Exercise directions >>
Please print the entries below exactly, from the line with "subtotal: 424.24 -> 395.44" through the line with "ship to: Travessa", including both of those lines and leaving out all others.

Supplied data >>

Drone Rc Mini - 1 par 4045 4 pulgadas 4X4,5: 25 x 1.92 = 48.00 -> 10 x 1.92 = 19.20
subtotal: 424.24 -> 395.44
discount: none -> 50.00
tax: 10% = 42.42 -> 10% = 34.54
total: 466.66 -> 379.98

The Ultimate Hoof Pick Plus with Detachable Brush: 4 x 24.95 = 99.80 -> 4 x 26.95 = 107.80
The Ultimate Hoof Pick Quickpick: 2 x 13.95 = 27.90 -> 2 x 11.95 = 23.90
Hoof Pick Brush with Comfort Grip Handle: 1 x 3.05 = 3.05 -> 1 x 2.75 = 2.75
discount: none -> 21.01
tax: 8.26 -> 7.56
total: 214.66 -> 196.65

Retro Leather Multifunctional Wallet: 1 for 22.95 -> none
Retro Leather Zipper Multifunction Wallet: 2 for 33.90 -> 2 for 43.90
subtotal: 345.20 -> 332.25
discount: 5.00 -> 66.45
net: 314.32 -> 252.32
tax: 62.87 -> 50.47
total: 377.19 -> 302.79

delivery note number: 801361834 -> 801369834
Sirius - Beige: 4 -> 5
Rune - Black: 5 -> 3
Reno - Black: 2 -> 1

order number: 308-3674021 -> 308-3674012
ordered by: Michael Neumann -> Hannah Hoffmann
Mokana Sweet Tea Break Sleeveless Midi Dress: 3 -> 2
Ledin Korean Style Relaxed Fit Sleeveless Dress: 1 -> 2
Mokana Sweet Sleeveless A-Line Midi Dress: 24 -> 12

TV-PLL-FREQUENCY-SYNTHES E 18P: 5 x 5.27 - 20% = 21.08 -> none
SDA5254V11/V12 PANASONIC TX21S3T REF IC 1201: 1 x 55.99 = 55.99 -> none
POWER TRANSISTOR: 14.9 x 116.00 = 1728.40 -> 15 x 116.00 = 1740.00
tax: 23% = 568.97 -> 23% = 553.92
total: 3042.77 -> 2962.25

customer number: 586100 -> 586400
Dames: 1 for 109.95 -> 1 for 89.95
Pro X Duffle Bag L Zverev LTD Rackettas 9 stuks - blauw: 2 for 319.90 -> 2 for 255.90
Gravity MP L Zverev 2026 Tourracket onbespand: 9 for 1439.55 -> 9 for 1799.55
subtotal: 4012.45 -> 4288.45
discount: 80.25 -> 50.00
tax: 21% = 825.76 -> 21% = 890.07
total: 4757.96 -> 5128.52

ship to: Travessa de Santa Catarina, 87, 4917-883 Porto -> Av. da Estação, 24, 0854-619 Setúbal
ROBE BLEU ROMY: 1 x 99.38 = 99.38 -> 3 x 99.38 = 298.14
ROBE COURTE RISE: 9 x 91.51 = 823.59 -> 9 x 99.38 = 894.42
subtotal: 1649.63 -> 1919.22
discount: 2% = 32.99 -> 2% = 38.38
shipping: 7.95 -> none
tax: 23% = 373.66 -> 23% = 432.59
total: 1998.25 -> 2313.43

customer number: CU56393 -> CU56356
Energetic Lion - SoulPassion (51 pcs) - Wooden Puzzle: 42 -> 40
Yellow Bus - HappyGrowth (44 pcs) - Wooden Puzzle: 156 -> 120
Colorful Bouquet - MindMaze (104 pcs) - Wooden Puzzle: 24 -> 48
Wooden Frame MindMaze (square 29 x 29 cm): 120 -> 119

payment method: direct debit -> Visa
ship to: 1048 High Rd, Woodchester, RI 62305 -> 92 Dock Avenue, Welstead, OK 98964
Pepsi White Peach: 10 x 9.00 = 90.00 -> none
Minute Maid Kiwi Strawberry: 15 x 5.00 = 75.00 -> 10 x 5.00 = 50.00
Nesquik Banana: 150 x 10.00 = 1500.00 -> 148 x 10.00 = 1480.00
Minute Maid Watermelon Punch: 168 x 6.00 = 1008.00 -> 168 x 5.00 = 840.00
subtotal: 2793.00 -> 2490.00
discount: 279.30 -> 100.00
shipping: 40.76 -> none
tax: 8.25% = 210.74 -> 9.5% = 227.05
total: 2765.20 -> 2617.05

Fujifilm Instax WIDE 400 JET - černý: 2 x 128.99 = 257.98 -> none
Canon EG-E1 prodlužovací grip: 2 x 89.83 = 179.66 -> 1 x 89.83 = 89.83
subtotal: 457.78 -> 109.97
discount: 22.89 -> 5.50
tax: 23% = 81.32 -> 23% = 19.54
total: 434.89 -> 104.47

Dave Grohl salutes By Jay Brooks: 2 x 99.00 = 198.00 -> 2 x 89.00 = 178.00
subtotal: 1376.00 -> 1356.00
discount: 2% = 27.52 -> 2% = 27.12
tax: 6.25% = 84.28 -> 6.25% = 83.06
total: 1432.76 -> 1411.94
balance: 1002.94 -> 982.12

Exercise result >>
subtotal: 424.24 -> 395.44
discount: none -> 50.00
tax: 10% = 42.42 -> 10% = 34.54
total: 466.66 -> 379.98

The Ultimate Hoof Pick Plus with Detachable Brush: 4 x 24.95 = 99.80 -> 4 x 26.95 = 107.80
The Ultimate Hoof Pick Quickpick: 2 x 13.95 = 27.90 -> 2 x 11.95 = 23.90
Hoof Pick Brush with Comfort Grip Handle: 1 x 3.05 = 3.05 -> 1 x 2.75 = 2.75
discount: none -> 21.01
tax: 8.26 -> 7.56
total: 214.66 -> 196.65

Retro Leather Multifunctional Wallet: 1 for 22.95 -> none
Retro Leather Zipper Multifunction Wallet: 2 for 33.90 -> 2 for 43.90
subtotal: 345.20 -> 332.25
discount: 5.00 -> 66.45
net: 314.32 -> 252.32
tax: 62.87 -> 50.47
total: 377.19 -> 302.79

delivery note number: 801361834 -> 801369834
Sirius - Beige: 4 -> 5
Rune - Black: 5 -> 3
Reno - Black: 2 -> 1

order number: 308-3674021 -> 308-3674012
ordered by: Michael Neumann -> Hannah Hoffmann
Mokana Sweet Tea Break Sleeveless Midi Dress: 3 -> 2
Ledin Korean Style Relaxed Fit Sleeveless Dress: 1 -> 2
Mokana Sweet Sleeveless A-Line Midi Dress: 24 -> 12

TV-PLL-FREQUENCY-SYNTHES E 18P: 5 x 5.27 - 20% = 21.08 -> none
SDA5254V11/V12 PANASONIC TX21S3T REF IC 1201: 1 x 55.99 = 55.99 -> none
POWER TRANSISTOR: 14.9 x 116.00 = 1728.40 -> 15 x 116.00 = 1740.00
tax: 23% = 568.97 -> 23% = 553.92
total: 3042.77 -> 2962.25

customer number: 586100 -> 586400
Dames: 1 for 109.95 -> 1 for 89.95
Pro X Duffle Bag L Zverev LTD Rackettas 9 stuks - blauw: 2 for 319.90 -> 2 for 255.90
Gravity MP L Zverev 2026 Tourracket onbespand: 9 for 1439.55 -> 9 for 1799.55
subtotal: 4012.45 -> 4288.45
discount: 80.25 -> 50.00
tax: 21% = 825.76 -> 21% = 890.07
total: 4757.96 -> 5128.52

ship to: Travessa de Santa Catarina, 87, 4917-883 Porto -> Av. da Estação, 24, 0854-619 Setúbal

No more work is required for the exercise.